Scraper blade loading monitored in Manchester
As part of an odour-control project for United Utilities, AV Technology was called in to measure the bending forces on scraper blades in a very awkward environment. Technical director Neil Parkinson explains
The Structural Monitoring Division of Stockport-based AV Technology (AVT) has completed a six-week exercise to monitor and record in-service loadings on scraper blades operating in the primary settlement tanks at a Manchester WwTW.
Based on a six-channel, hazardous-area, strain gauge monitoring system, the work has been carried out for Birse Water as part of a wider odour control project at the Davyhulme works for United Utilities.
Birse was able to use its in-house finite element (FE) capability to understand the stress distribution on the structure. But no data existed that could quantify the actual in-service loadings on the scraper blades resulting from the different depths of settled sludge for the two operating regimes. As a result, AVT was contracted to measure and record the actual bending forces acting on the scraper frames as they move up and down the tanks.
The project presented several practical challenges for AVT. Firstly, in order to measure the maximum bending moment forces on the frame legs the strain gauges had to operate permanently underwater at a depth of around 1.5m. Secondly, because the scraper frame runs up and down rails either side of the 70m-long tank, the monitoring system needed to be able to operate remotely under its own power.

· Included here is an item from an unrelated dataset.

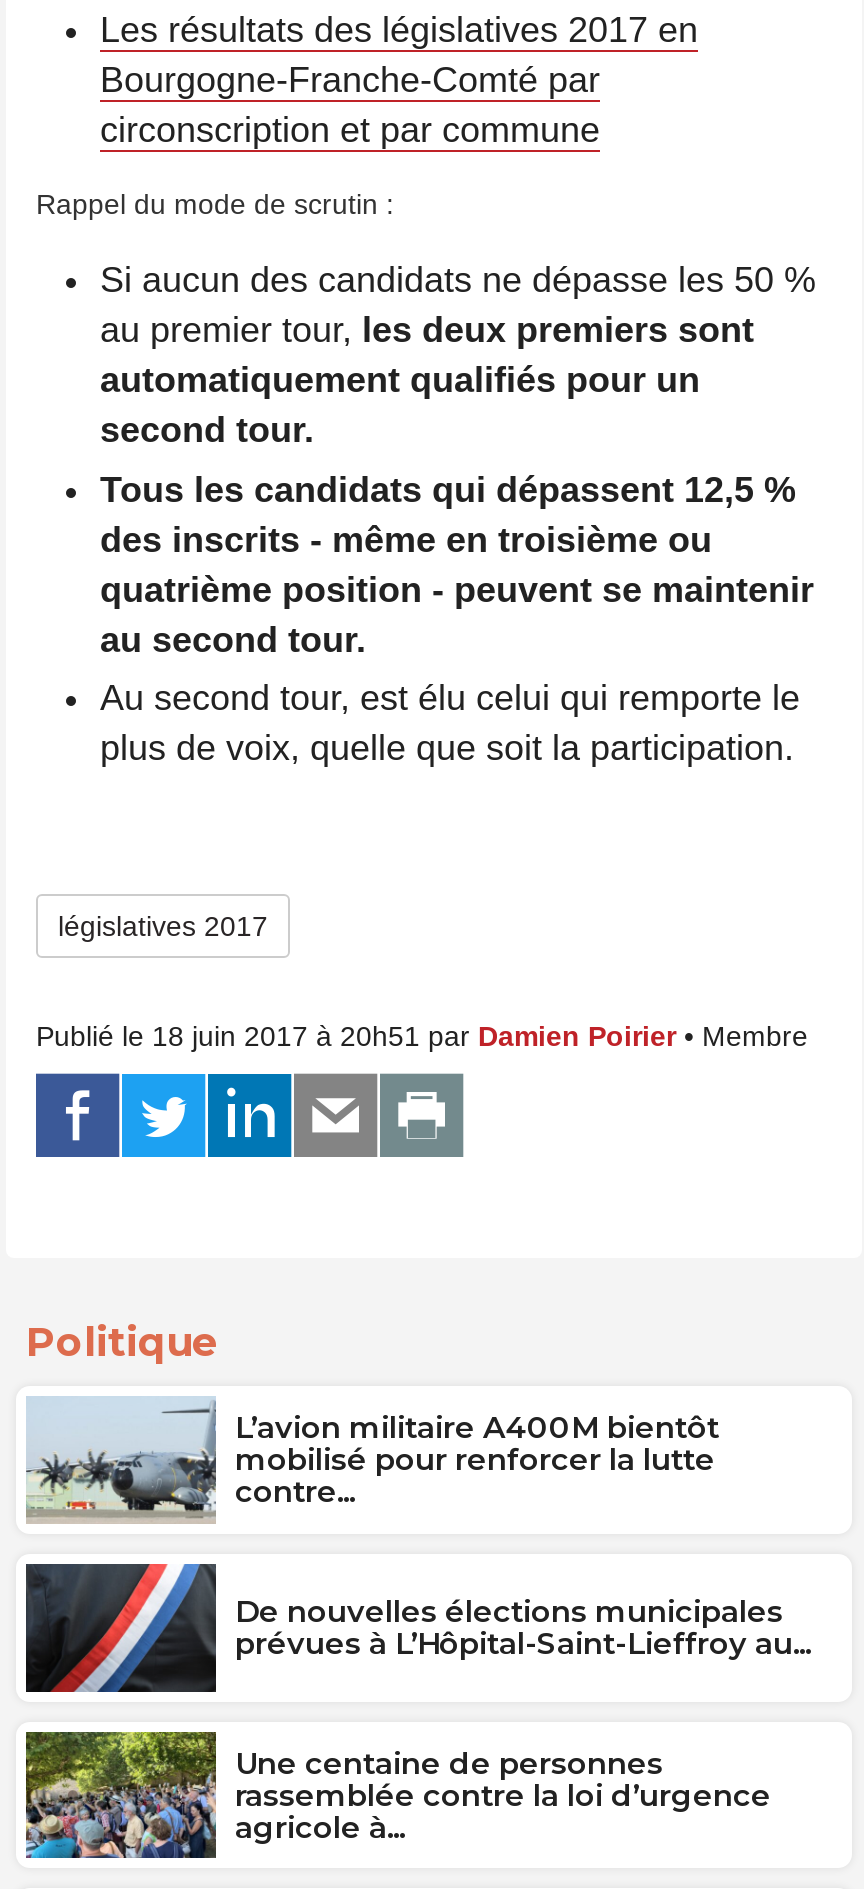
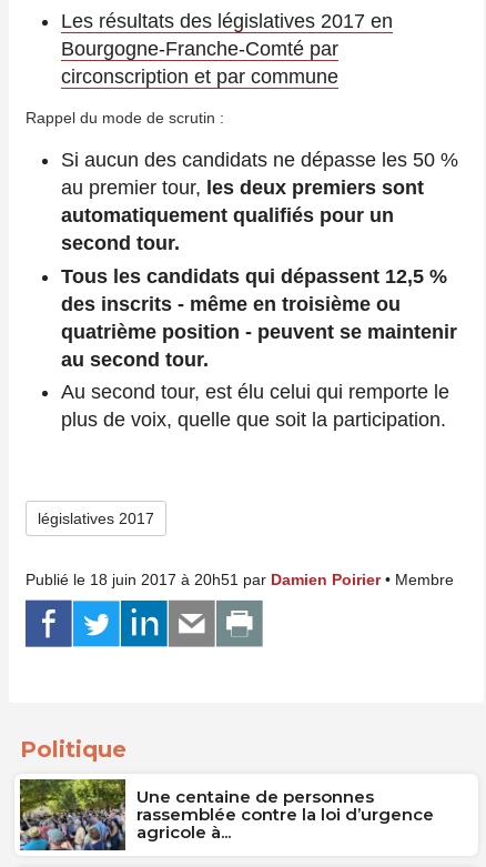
[26,1396,811,1662] [image] | L’avion militaire A400M bientôt | mobilisé pour renforcer la lutte | contre... | De nouvelles élections municipales | prévues à L’Hôpital-Saint-Lieffroy au... -> none
[24,1562,218,1694] [image] -> none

The task of measuring the forces was further complicated by the fact that the three primary settling tanks have recently been fully enclosed to provide effective odour control for the surrounding residential area.
Due to the potential risk of explosive gases entering the sewage network, and subsequently the settling tanks, the environment inside the tanks is classified as a Zone 1 hazardous area.

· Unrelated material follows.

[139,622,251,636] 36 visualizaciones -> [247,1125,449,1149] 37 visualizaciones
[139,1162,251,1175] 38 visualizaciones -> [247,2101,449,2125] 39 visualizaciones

To meet the Atex requirements, AVT created a micro-safe area around the equipment fitted on top of the scraper bridge. This consisted of a novel dual environment using two explosion-proof enclosures (EExd IIC T6), one to house the Campbell Scientific CR10X Data logger, multi-plexer and zener barrier systems, the second the 7Ah battery pack.
This novel solution is virtually identical to a strain-monitoring system we have installed on an offshore oil tanker to monitor the integrity of the mooring chains.
To measure the maximum bending forces on the six vertical legs, pairs of waterproof single element gauges were spot-welded at the mid point on the front and back of each leg. These were then wired back to the Exd enclosure using the integral leads. To ensure gauge integrity in this harsh environment, the gauges were protected with a further three stages of environmental coating.
Precision 120 ohm resistors were used to complete a full Wheatsone Bridge configuration in the enclosure for each leg. And the input and outputs were wired through zener barriers to the data logger.
In order to comply with the Atex requirements for simple apparatus, an insulation test was carried out on each strain gauge to ensure that the insulation between the gauge circuit and the metal supporting substrate was capable of withstanding an AC rms test voltage of 500V.
The output strain signals from the gauges have been calibrated into bending moments (measured in Nm) based on a site calibration procedure using a reference load cell.
This was achieved by attaching a winch to the end wall of the tank and applying a force to each leg in turn, using the reference load cell to measure the load applied.
The project was split into two three-week tests. Initially, measurements were taken with the scraper carrying out a scrape around every eight hours. To optimise storage capabilities, the data logger was timed to log data during these three time windows.
It was programmed to measure strains every one second, and to store running maximum values per channel every ten seconds. With a scrape time of about 40 minutes, this gave the unit the capacity to store data for up to 37 days with the data from each three week test fitting on a single Excel spreadsheet.
The measurements were then taken for the second three-week period with the scraper only carrying out one cycle during a 24-hour period. The data was manually collected by AVT on a weekly basis. As the system is self-contained within the hazardous environment, a mandatory gas test was carried out to ensure a safe working environment before opening the explosion-proof enclosure and downloading the data to a laptop.
Collecting data is only a small part of the work AVT carries out. The key to successful fatigue analysis is being able to analyse and interpret large amounts of information, and then present it to the client in the optimum format. All round good communication and the ability to work closely with other interested parties are also vital ingredients.
In projects such as this one at Davyhulme, the working environment is far from perfect, and a far cry from conditions found in the laboratory. However, we are used to working in difficult and often remote areas with limited facilities, and have developed a high level of ingenuity to ensure that our equipment can operate without problems.
Birse Water’s chief mechanical engineer, Ken Craven, is pleased with the overall results. He says: “We needed to establish the nature of the loading on the scrapers under the two operational regimes attributable to varying sludge depth to assess the long-term reliability implications. We recognised that gathering real-time data in such an awkward environment was not going to be very straightforward.
“However, from the outset AVT applied a professional and pragmatic approach to the problem.”